The matter landed in court with the court ruling that company creation was to facilitate business transfer only and hence it is an agent for the principal (Solomon), thus holding him liable to pay the outstanding debt of unsecured creditors. The Court of Appeal (CoA) also endorsed the stance taken by the court advocating that company structure was only a means to ensure business activities could be conducted while ensuring protection under limited liability clause available under a company(Harris, 2014).. But the decision taken by the CoA was quashed by the House of Lords which reflected on the literal interpretation of 1862 Companies Act and opined that the act does not have any condition for the minority shareholders and the majority shareholders to be independent of each other(Harris, 2015). Further, it was also opined that judges should not reflect upon the statute limitations and instead implement the same in their existing form. Thus, this verdict in the Solomon case clearly established that the corresponding rights and obligations for members in respect of shares is limited to only the profit share and investment of capital respectively (Parker et. al., 2012).
It is apparent from the above case verdict that one central tenet that this case developed was that the company needs to be considered as a separate legal which is distinguished from the owners or shareholders and thus particular rule has stood the test of time and in relation to the Anglo-Saxon courts continues till the present day. Since the company is an independent entity, hence for the various actions and decision, only it would be held responsible and not the corresponding agents. This has been highlighted in the Gas Lighting Improvement Co Ltd v Inland Revenue Commissioners  AC 723where Lord Sumner delivered the following commentary (Baxt, Fletcher & Friedman, 2008).
“Between the investor, who participates as a shareholder, and the undertaking carried on, the law interposes another person, real though artificial, the company itself, and the business carried on is the business of that company, and the capital employed is its capital and not in either case the business or the capital of the shareholders.

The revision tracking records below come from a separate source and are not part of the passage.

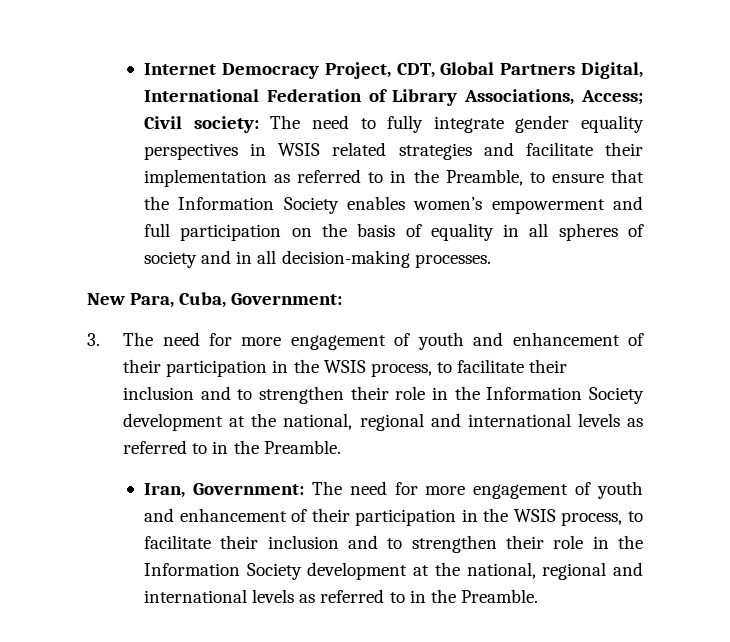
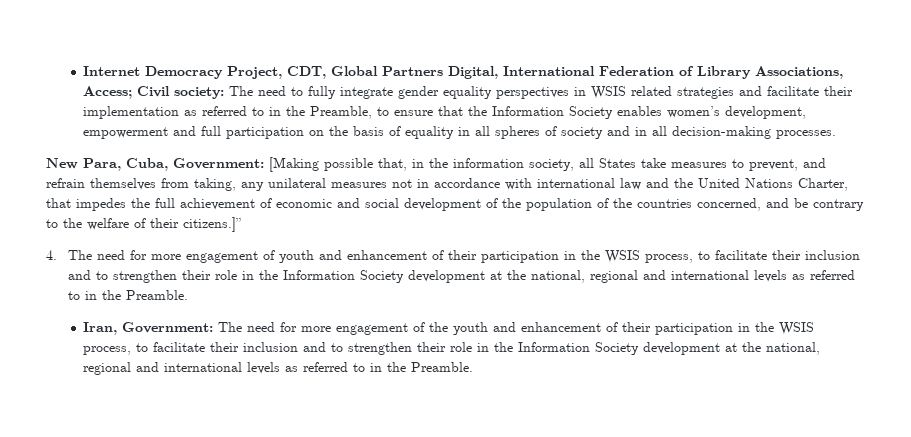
- The need to fully integrate gender equality perspectives in WSIS related strategies and facilitate their implementation as referred to in the Preamble, to ensure that the Information Society enables women’s empowerment and full participation on the basis of equality in all spheres of society and in all decision-making processes.
+ The need to fully integrate gender equality perspectives in WSIS related strategies and facilitate their implementation as referred to in the Preamble, to ensure that the Information Society enables women’s development, empowerment and full participation on the basis of equality in all spheres of society and in all decision-making processes.
- New Para, Cuba, Government:
- 3. The need for more engagement of youth and enhancement of their participation in the WSIS process, to facilitate their inclusion and to strengthen their role in the Information Society development at the national, regional and international levels as referred to in the Preamble.
+ New Para, Cuba, Government: [Making possible that, in the information society, all States take measures to prevent, and refrain themselves from taking, any unilateral measures not in accordance with international law and the United Nations Charter, that impedes the full achievement of economic and social development of the population of the countries concerned, and be contrary to the welfare of their citizens.]”
+ 4. The need for more engagement of youth and enhancement of their participation in the WSIS process, to facilitate their inclusion and to strengthen their role in the Information Society development at the national, regional and international levels as referred to in the Preamble.
- Iran, Government: The need for more engagement of youth and enhancement of their participation in the WSIS process, to facilitate their inclusion and to strengthen their role in the Information Society development at the national, regional and international levels as referred to in the Preamble.
+ Iran, Government: The need for more engagement of the youth and enhancement of their participation in the WSIS process, to facilitate their inclusion and to strengthen their role in the Information Society development at the national, regional and international levels as referred to in the Preamble.

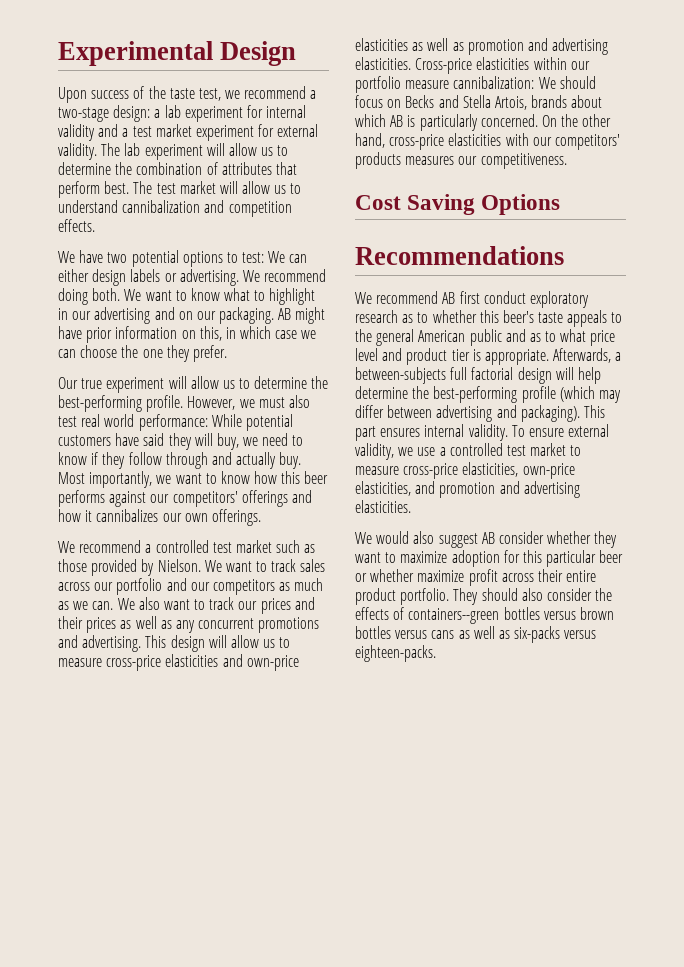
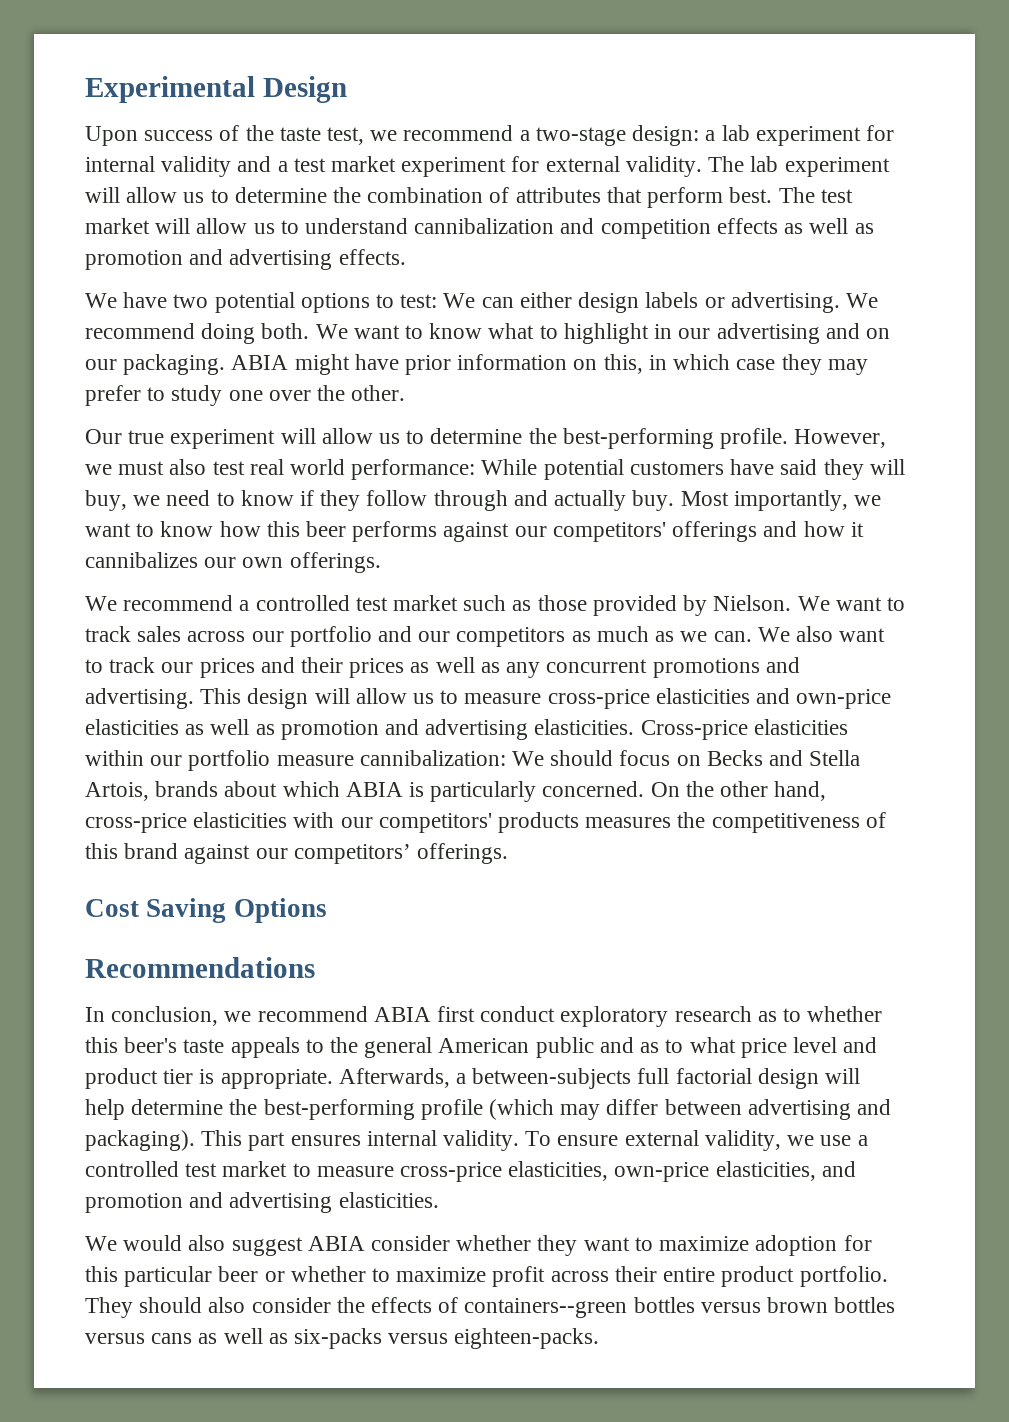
- The test market will allow us to understand cannibalization and competition effects.
+ The test market will allow us to understand cannibalization and competition effects as well as promotion and advertising effects.
- AB might have prior information on this, in which case we can choose the one they prefer.
+ ABIA might have prior information on this, in which case they may prefer to study one over the other.
- Cross-price elasticities within our portfolio measure cannibalization: We should focus on Becks and Stella Artois, brands about which AB is particularly concerned.
+ Cross-price elasticities within our portfolio measure cannibalization: We should focus on Becks and Stella Artois, brands about which ABIA is particularly concerned.
- On the other hand, cross-price elasticities with our competitors' products measures our competitiveness.
+ On the other hand, cross-price elasticities with our competitors' products measures the competitiveness of this brand against our competitors’ offerings.
- We recommend AB first conduct exploratory research as to whether this beer's taste appeals to the general American public and as to what price level and product tier is appropriate.
+ In conclusion, we recommend ABIA first conduct exploratory research as to whether this beer's taste appeals to the general American public and as to what price level and product tier is appropriate.
- We would also suggest AB consider whether they want to maximize adoption for this particular beer or whether maximize profit across their entire product portfolio.
+ We would also suggest ABIA consider whether they want to maximize adoption for this particular beer or whether to maximize profit across their entire product portfolio.

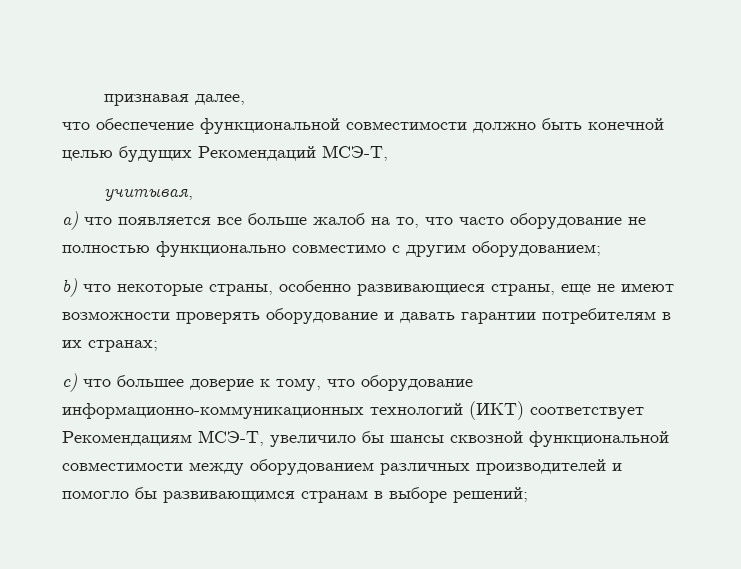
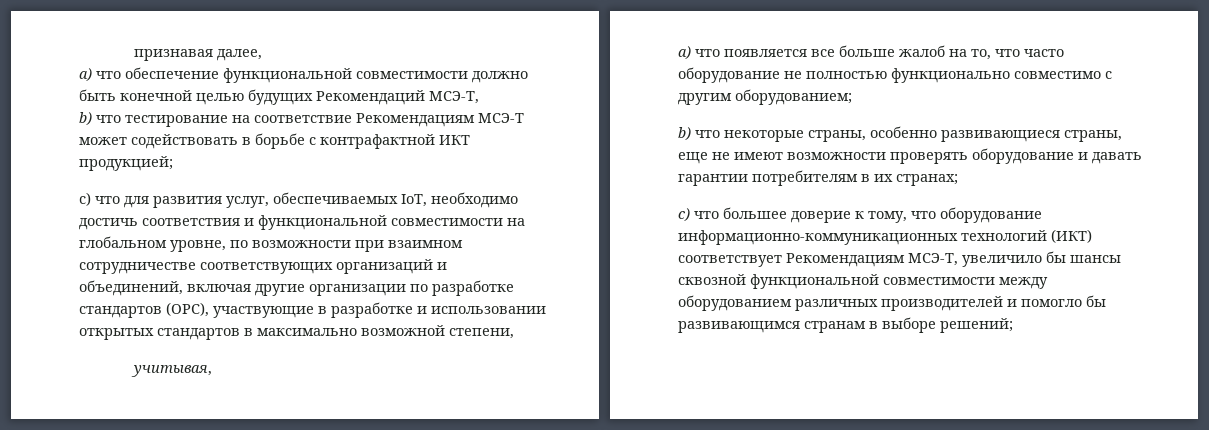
- что обеспечение функциональной совместимости должно быть конечной целью будущих Рекомендаций МСЭ-Т,
+ a) что обеспечение функциональной совместимости должно быть конечной целью будущих Рекомендаций МСЭ-Т,
+ b) что тестирование на соответствие Рекомендациям МСЭ-Т может содействовать в борьбе с контрафактной ИКТ продукцией;
+ с) что для развития услуг, обеспечиваемых IoT, необходимо достичь соответствия и функциональной совместимости на глобальном уровне, по возможности при взаимном сотрудничестве соответствующих организаций и объединений, включая другие организации по разработке стандартов (ОРС), участвующие в разработке и использовании открытых стандартов в максимально возможной степени,

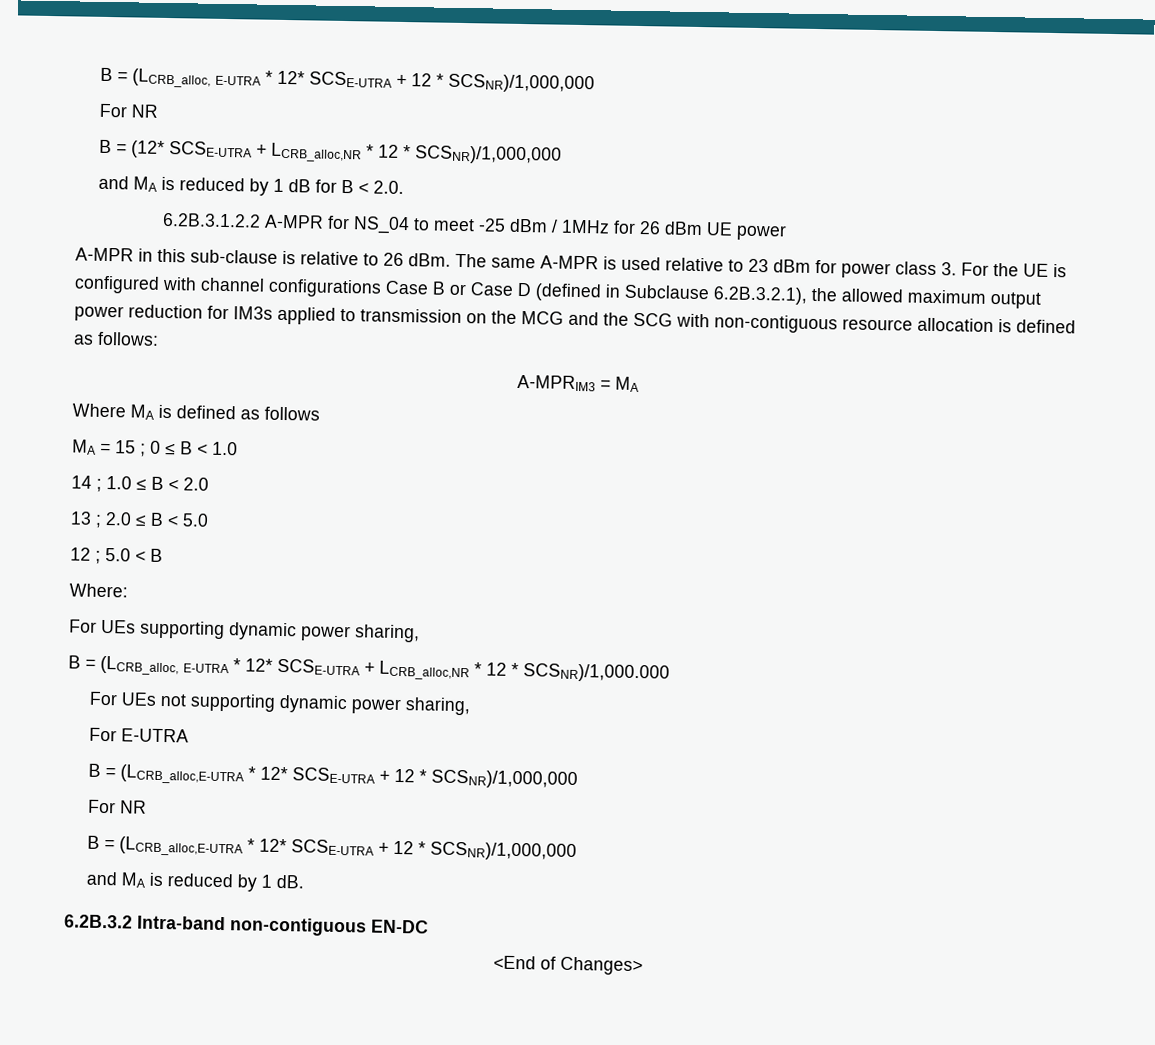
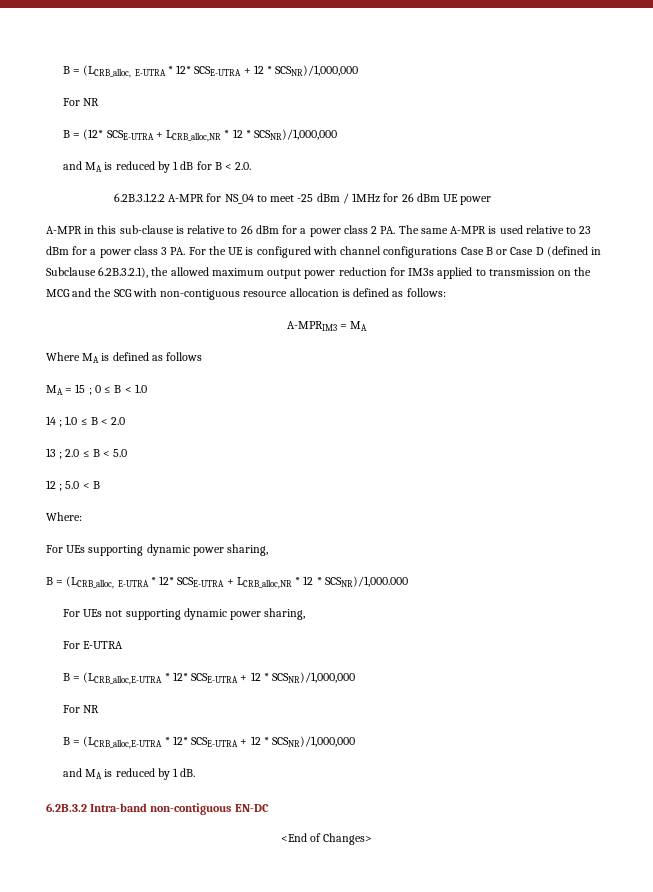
- A-MPR in this sub-clause is relative to 26 dBm. The same A-MPR is used relative to 23 dBm for power class 3. For the UE is configured with channel configurations Case B or Case D (defined in Subclause 6.2B.3.2.1), the allowed maximum output power reduction for IM3s applied to transmission on the MCG and the SCG with non-contiguous resource allocation is defined as follows:
+ A-MPR in this sub-clause is relative to 26 dBm for a power class 2 PA. The same A-MPR is used relative to 23 dBm for a power class 3 PA. For the UE is configured with channel configurations Case B or Case D (defined in Subclause 6.2B.3.2.1), the allowed maximum output power reduction for IM3s applied to transmission on the MCG and the SCG with non-contiguous resource allocation is defined as follows:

Assuming, of course, that the company is duly formed and is not a sham…the idea that it is mere machinery for affecting the purposes of the shareholders is a layman’s fallacy. It is a figure of speech, which cannot alter the legal aspect of the facts.”
A case in the Australian context which reaffirms the above principle is the MacLaine Watson & Co Ltd v Department of Trade and Industry  3 All ER 523 case in which it was opined that a key aspect which has contributed to the creation of logical symmetry in industrial feudalism is that the various industrial enterprises need to be treated as legal entities akin to individuals. This principle has immense support both from the legislators but also from the judges in various nations that follow the Anglo-Saxon system (Australia being one of them). Consequently, this principle has been explicitly outlined in Corporations Act 2001 in the Section 124 and thus providing it statutory backing. Further, even since the Solomon case, this particular doctrine has received quite an immense support from the judges based on Australian and UK who tend to apply this quite widely (Cassidy, 2013).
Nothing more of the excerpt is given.